Bryson DeChambeau Suggests How LIV Golf Could Integrate With PGA Tour
The Crushers GC captain has told Rick Shiels he thinks integrating LIV Golf with the PGA Tour's signature events could be the answer
Ever since the announcement of the PGA Tour’s merger with the Saudi Public Investment Fund behind LIV Golf, there has been speculation as to how the two circuits could coexist in the future.
That's doubtless also one of the topics of discussion as the two parties work to thrash out an agreement, with a deadline set for the end of the year.

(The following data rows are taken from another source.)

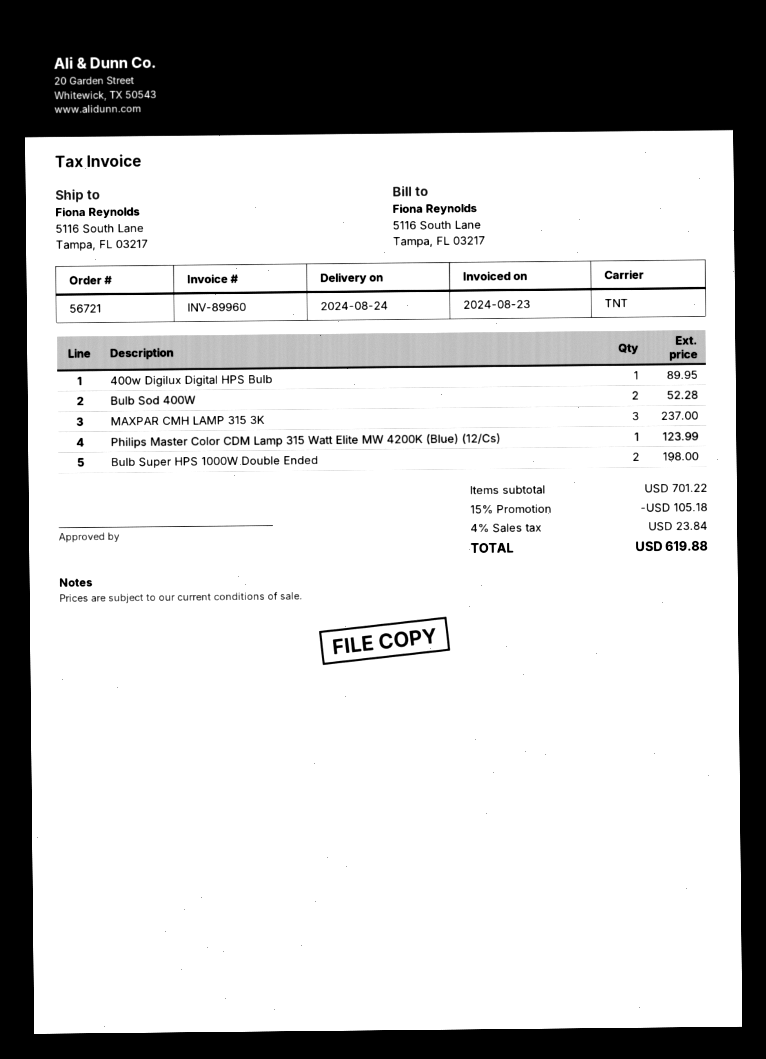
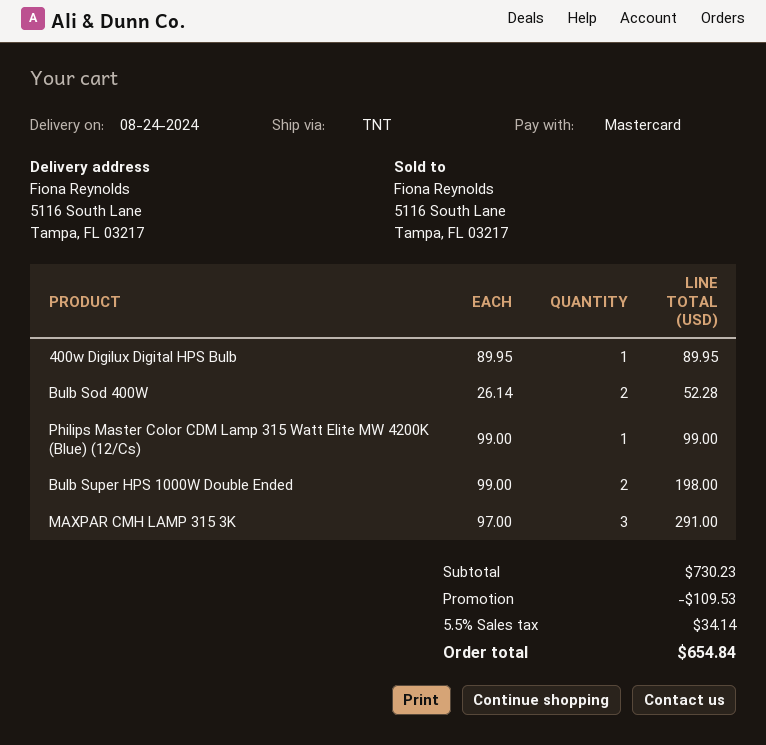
MAXPAR CMH LAMP 315 3K: 3 for 237.00 -> 3 for 291.00
Philips Master Color CDM Lamp 315 Watt Elite MW 4200K (Blue) (12/Cs): 1 for 123.99 -> 1 for 99.00
subtotal: 701.22 -> 730.23
discount: 105.18 -> 109.53
tax: 4% = 23.84 -> 5.5% = 34.14
total: 619.88 -> 654.84

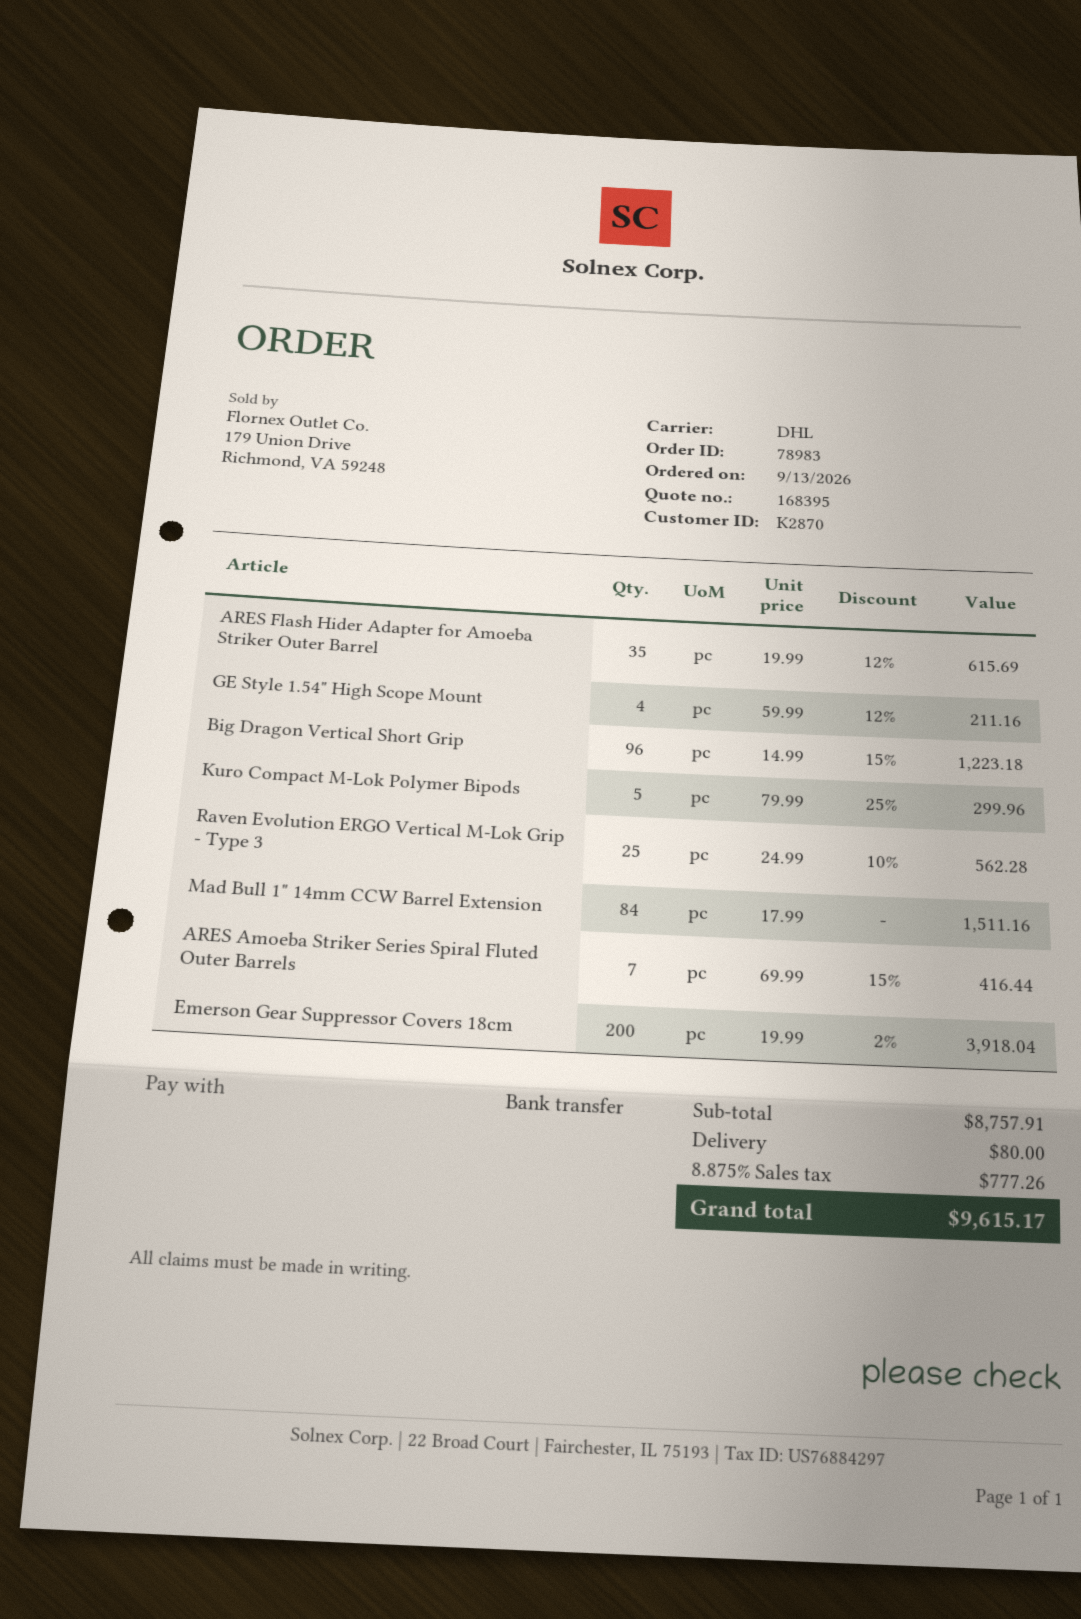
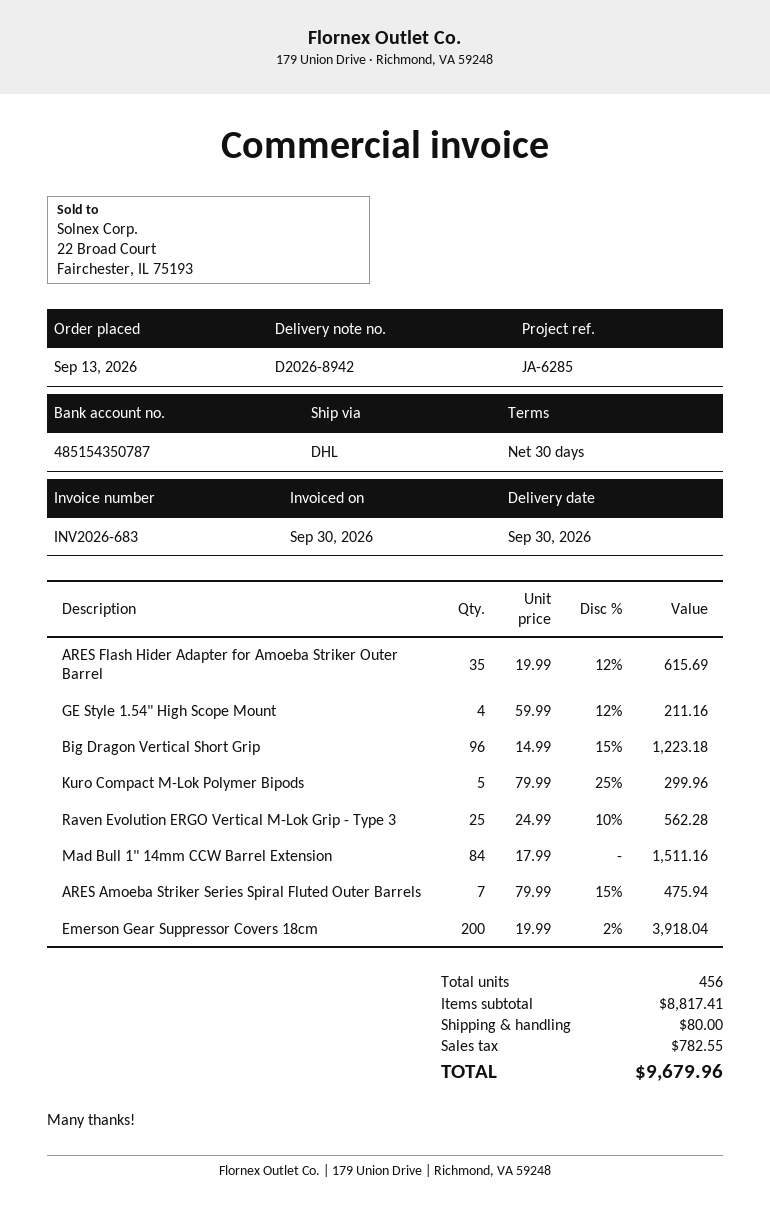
ARES Amoeba Striker Series Spiral Fluted Outer Barrels: 7 x 69.99 - 15% = 416.44 -> 7 x 79.99 - 15% = 475.94
subtotal: 8757.91 -> 8817.41
tax: 777.26 -> 782.55
total: 9615.17 -> 9679.96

However, while we await news on the outcome of those talks, one LIV Golf player with a suggestion as to how the PGA Tour could integrate with the new circuit is Bryson DeChambeau.
The Crushers GC captain was a guest on The Rick Shiels Golf Show, the popular podcast hosted by the top 50 golf coach, and admitted the game can’t remain fractured – an opinion he’d stressed to PGA Tour commissioner Jay Monahan.
He said: “I think the game eventually needs to come back together and I’ve said it from day one when I went over and there’s numerous times where I talked to Jay about it too, I was like, 'This all has to work out in the end for the good of the game, this can’t just be for the PGA Tour or for LIV. The fans have got to win here’.”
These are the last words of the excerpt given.